Since Christmas, I've been afflicted by a condition I call Livingaweekinadvance-itis. I think it's a combination of general stress, paranoia and guilt that I haven't done something that I should have done, or done something I wasn't supposed to do. I've turned into a character in a Woody Allen movie. What's this world coming to? Time to move to the woods and spend my days milking cows.

I'm a big believer in professional development. Anything to learn new ways to teach or gain skills. So last Wednesday, I raced from my school in Scarborough to an art school on Adelaide West. I thought I was there for Understanding Contemporary Art.
When I walked in, I see this gaunt and jaundiced looking Lenin guy in the hallway. He whispered to me.
"Go back sweetheart. You're at the wrong workshop!"
"Really."
"Okay. You're going in. Don't say I didn't warn you. Fool!"


I go in, admiring the streetscape below. After about ten minutes of idle chit-chat with my fellow students, I realize I've turned up to some sort of secondary school master arts class for genius artists. The woman facilitating the workshop tells me that there will be pizza and that I should stay. I can't believe I fell for the cheap promise of pizza. I was hungry.

The first activity was pretty cool. We were to choose three random objects from a pile and create three drawings using a sheet of prompts such as: Two objects are giving the other object the cold shoulder. My stomach was gripped with panic as I reluctantly grabbed a conté stick or whatever it's called. I hear my student empowerment speech running through my head: "Believe in yourself. You can do it!" I also hear another voice. "Don't be an idiot. Run dummy. Run!"

As my esteemed colleagues began smudging pastels creating brilliant artistic effects, I traced the rubber glove and clothes peg. The instructor walks by. "You have a nice, light touch." I wanted to stuff the sheet of paper down my pants and run out the door, but I soldiered on to my next picture.
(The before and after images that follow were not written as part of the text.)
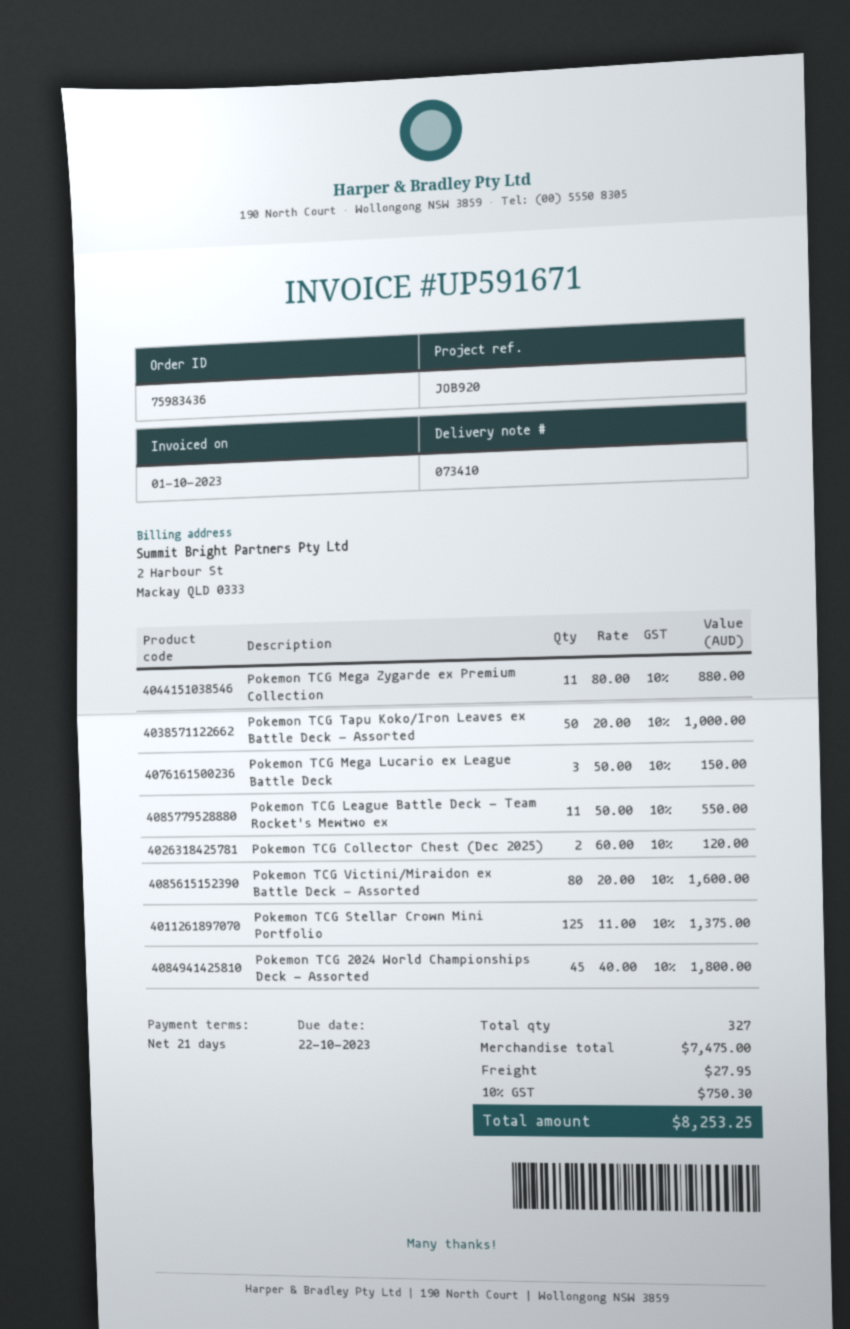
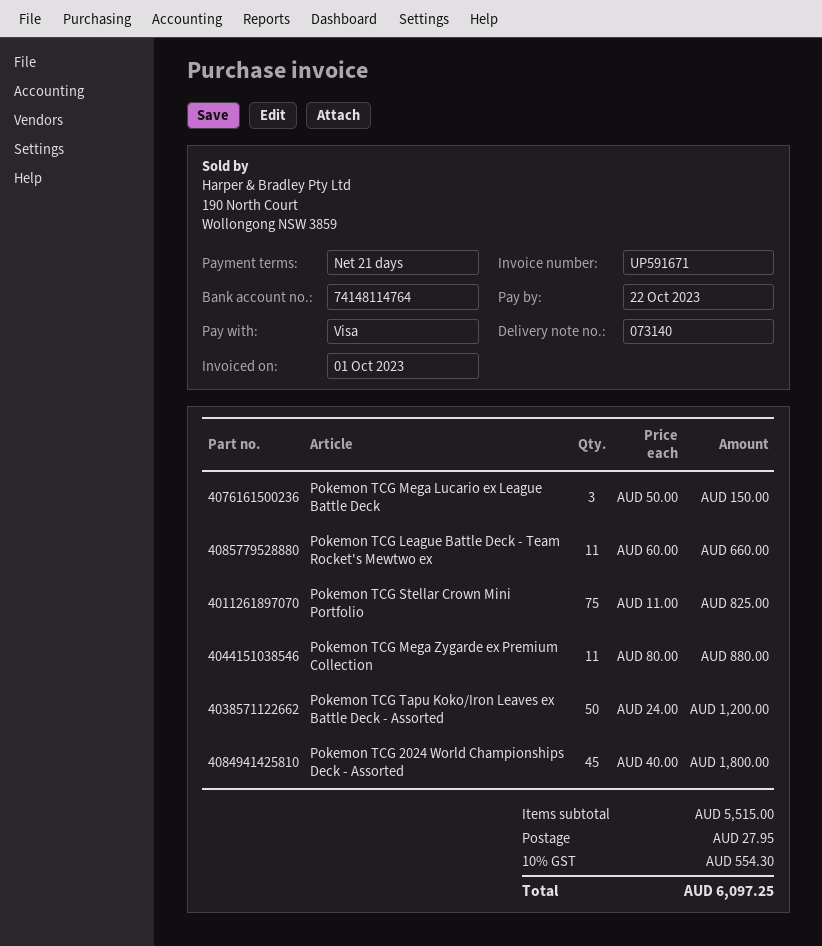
delivery note number: 073410 -> 073140
Pokemon TCG Tapu Koko/Iron Leaves ex Battle Deck - Assorted: 50 x 20.00 = 1000.00 -> 50 x 24.00 = 1200.00
Pokemon TCG League Battle Deck - Team Rocket's Mewtwo ex: 11 x 50.00 = 550.00 -> 11 x 60.00 = 660.00
Pokemon TCG Collector Chest (Dec 2025): 2 x 60.00 = 120.00 -> none
Pokemon TCG Victini/Miraidon ex Battle Deck - Assorted: 80 x 20.00 = 1600.00 -> none
Pokemon TCG Stellar Crown Mini Portfolio: 125 x 11.00 = 1375.00 -> 75 x 11.00 = 825.00
subtotal: 7475.00 -> 5515.00
tax: 10% = 750.30 -> 10% = 554.30
total: 8253.25 -> 6097.25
It was then that the instructor began hanging everyone's work. Here's what I saw...
Twisted, genius smudgy teddy bear.
Brilliant droopy Q-tip leaning on a jug.
I went to the window and took a picture, secretly wondering if there was a pole I could shimmy down like Lucille Ball. The masterpieces kept going up.

My work was so unbearably awful. Even the kind-hearted instructor had the grace not to insist that I hang my "art." She knew it was a dog's breakfast. I just need a lot of training, I told myself.

Just as they were about to move to the next activity, I rolled up my sheets and bolted. Down on Adelaide, I dumped my art into the nearest blue bin. Ahh, closure.